▶ [Exercise brief]: Taking the lines below one at a time, count those with the string "order" and give the result alone.

▶ [Records]:
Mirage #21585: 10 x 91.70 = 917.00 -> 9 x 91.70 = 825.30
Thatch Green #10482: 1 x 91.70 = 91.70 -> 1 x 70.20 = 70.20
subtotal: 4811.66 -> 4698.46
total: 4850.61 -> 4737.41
...
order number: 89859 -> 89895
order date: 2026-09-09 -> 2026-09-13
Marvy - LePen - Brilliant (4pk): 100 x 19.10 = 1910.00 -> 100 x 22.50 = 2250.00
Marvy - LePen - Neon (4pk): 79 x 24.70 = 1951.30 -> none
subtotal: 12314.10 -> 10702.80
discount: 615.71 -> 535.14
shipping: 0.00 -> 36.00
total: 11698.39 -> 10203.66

▶ [Solution]: 2